Our model neuron populations have temporal patterns of neuronal spiking as shown by spike-frequency histograms, as well as patterns of synaptic drive currents in individual cells, similar to those found experimentally for burster and nonburster follower neurons in vitro. However, our neurons are simplified one-compartment models designed to examine how postulated subthreshold mechanisms for intrinsic burst generation can account for the dynamics of both individual neurons and populations of bursting neurons in the pre-BötC. We have deliberately not attempted to model the role of other specific ionic currents (such as I A, I T, or I K,Ca) in shaping the firing patterns of action potentials in pre-BötC neurons, although they certainly can modulate the firing patterns of isolated respiratory neurons as well as those embedded in a network (e.g., Rybak et al. 1997a,b). Interestingly, in the case of follower-type cells in vitro, we previously have shown that the shape of spike frequency histograms and time course of synaptic drive potentials largely reflect the time course of the excitatory synaptic drive current envelope (e.g., Funk et al. 1993; Liu et al. 1990). The time course of excitatory drive current (rapidly peaking, slowly decaying) exhibited by follower cells in our model is similar to that seen experimentally and is reflective of the overall time course of the presynaptic cell population activity which is read out by the follower cells. We have also not included in our model dendritic compartments even though respiratory neurons may have a significant number of proximal dendrites (e.g., Funk et al. 1993), which could affect the ionic current distribution and firing patterns in response to synaptic drive. More complex models that include the effects of ionic currents that modulate firing frequency and dendritic compartments will provide addition insight into the shape and amplitude of the spike-frequency histograms. More quantitative information is required from experimental measurements on the types and kinetics of ionic currents as well as morphology intrinsic to respiratory pre-BötC neurons.

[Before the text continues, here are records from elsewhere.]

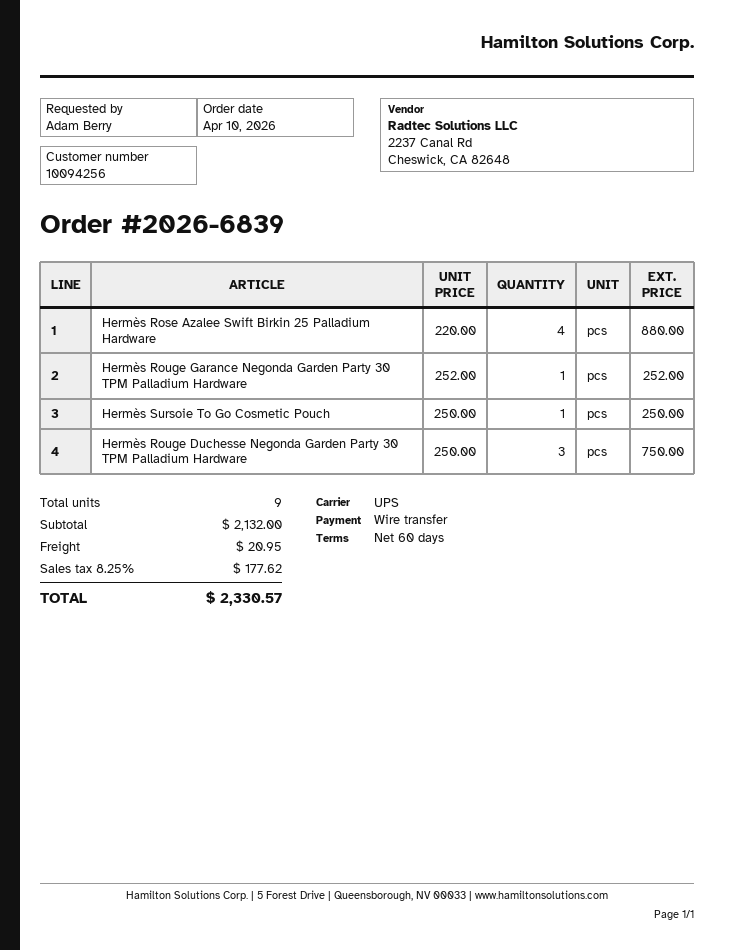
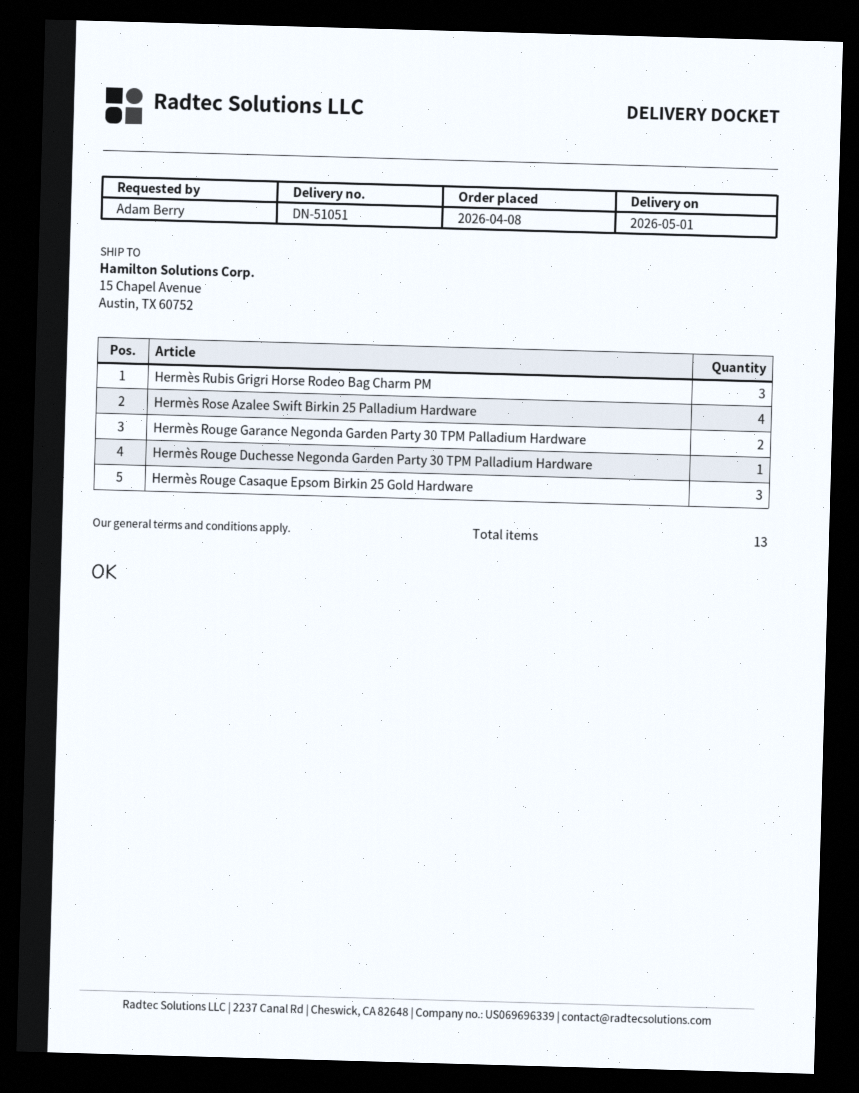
order date: 2026-04-10 -> 2026-04-08
Hermès Rouge Garance Negonda Garden Party 30 TPM Palladium Hardware: 1 -> 2
Hermès Sursoie To Go Cosmetic Pouch: 1 -> none
Hermès Rouge Duchesse Negonda Garden Party 30 TPM Palladium Hardware: 3 -> 1
Hermès Rubis Grigri Horse Rodeo Bag Charm PM: none -> 3
Hermès Rouge Casaque Epsom Birkin 25 Gold Hardware: none -> 3
total quantity: 9 -> 13

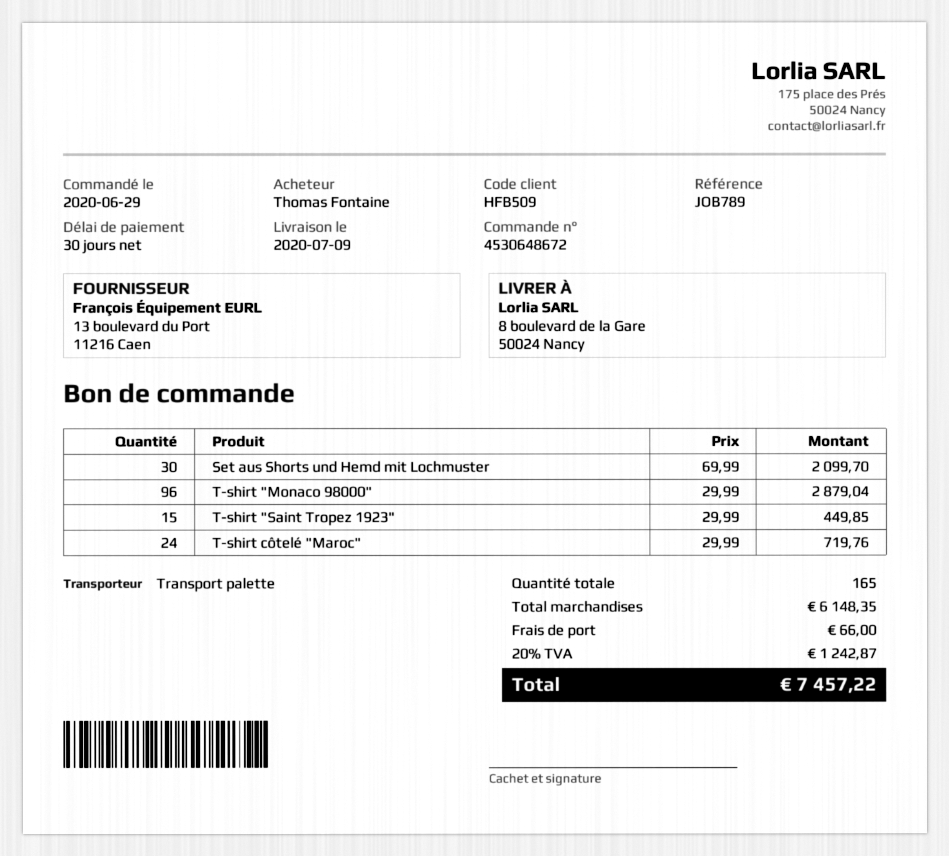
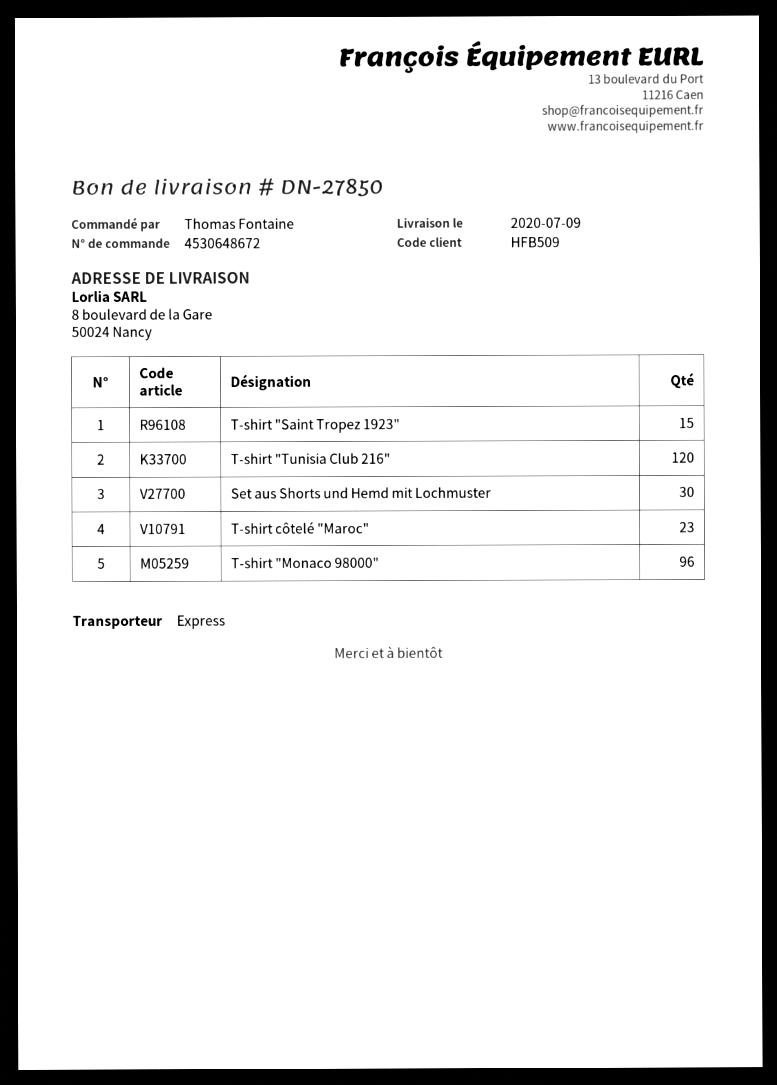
shipping method: pallet freight -> express
T-shirt côtelé "Maroc": 24 -> 23
T-shirt "Tunisia Club 216": none -> 120

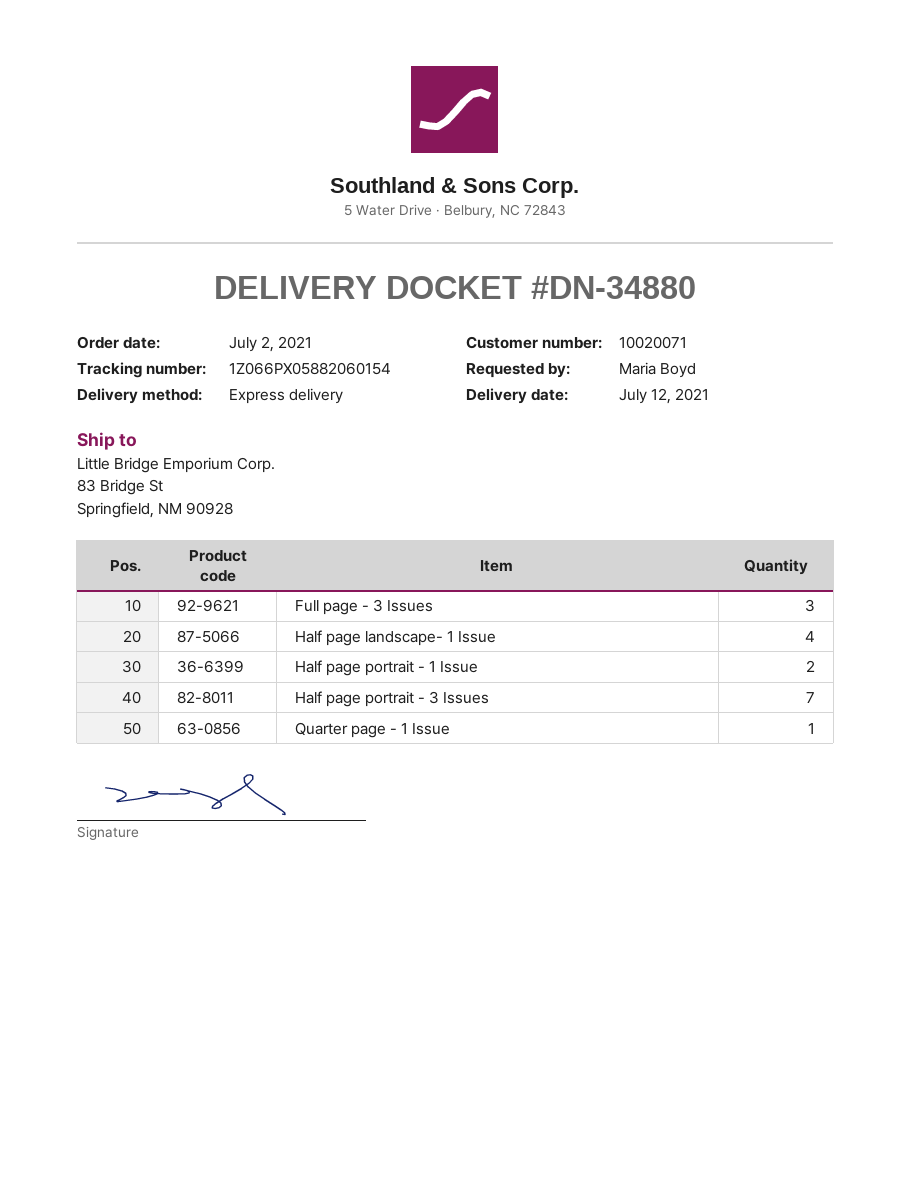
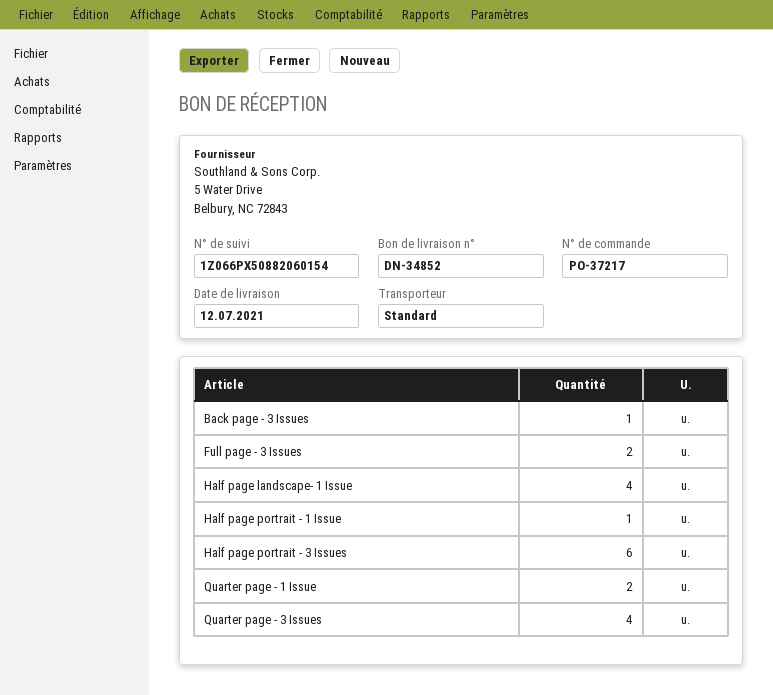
delivery note number: DN-34880 -> DN-34852
shipping method: express -> standard
tracking number: 1Z066PX05882060154 -> 1Z066PX50882060154
Full page - 3 Issues: 3 -> 2
Half page portrait - 1 Issue: 2 -> 1
Half page portrait - 3 Issues: 7 -> 6
Quarter page - 1 Issue: 1 -> 2
Back page - 3 Issues: none -> 1
Quarter page - 3 Issues: none -> 4

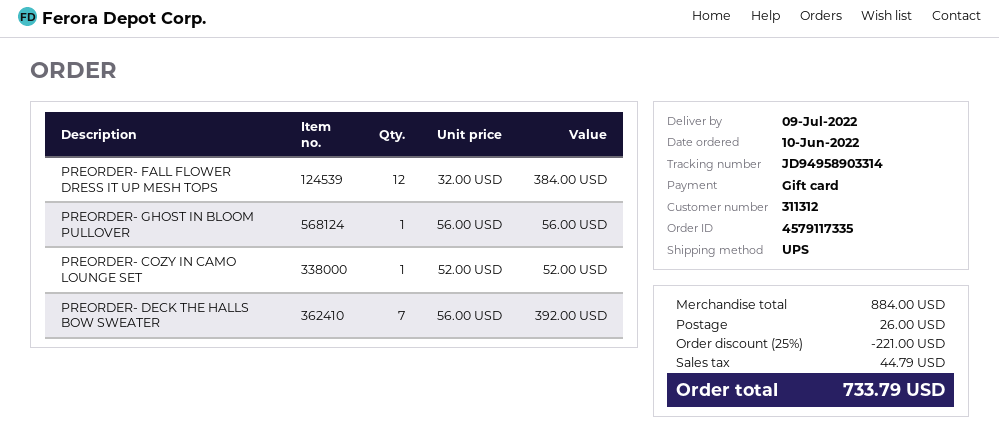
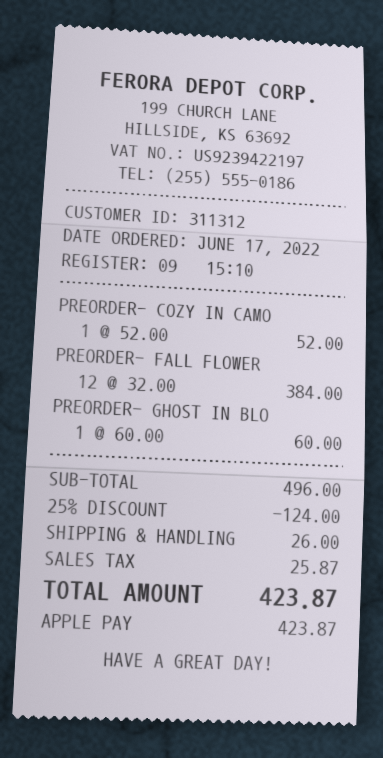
order date: 2022-06-10 -> 2022-06-17
payment method: gift card -> Apple Pay
PREORDER- GHOST IN BLOOM PULLOVER: 1 x 56.00 = 56.00 -> 1 x 60.00 = 60.00
PREORDER- DECK THE HALLS BOW SWEATER: 7 x 56.00 = 392.00 -> none
subtotal: 884.00 -> 496.00
discount: 25% = 221.00 -> 25% = 124.00
tax: 44.79 -> 25.87
total: 733.79 -> 423.87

Although our single cell models possess membrane capacitance values and resting membrane impedances consistent with whole cell measurements from respiratory neurons in vitro (Smith et al. 1991,1992), the magnitude of the synaptic or applied currents required to change membrane potential of the bursting cells may be somewhat smaller in the model than typically observed experimentally (N. Koshiya and J. Smith, unpublished observations). We attribute this mainly to I NaP-h in the model, whose voltage-dependencies and maximal conductances have not been determined, and these factors greatly affect the amount of current input required to elicit a burst.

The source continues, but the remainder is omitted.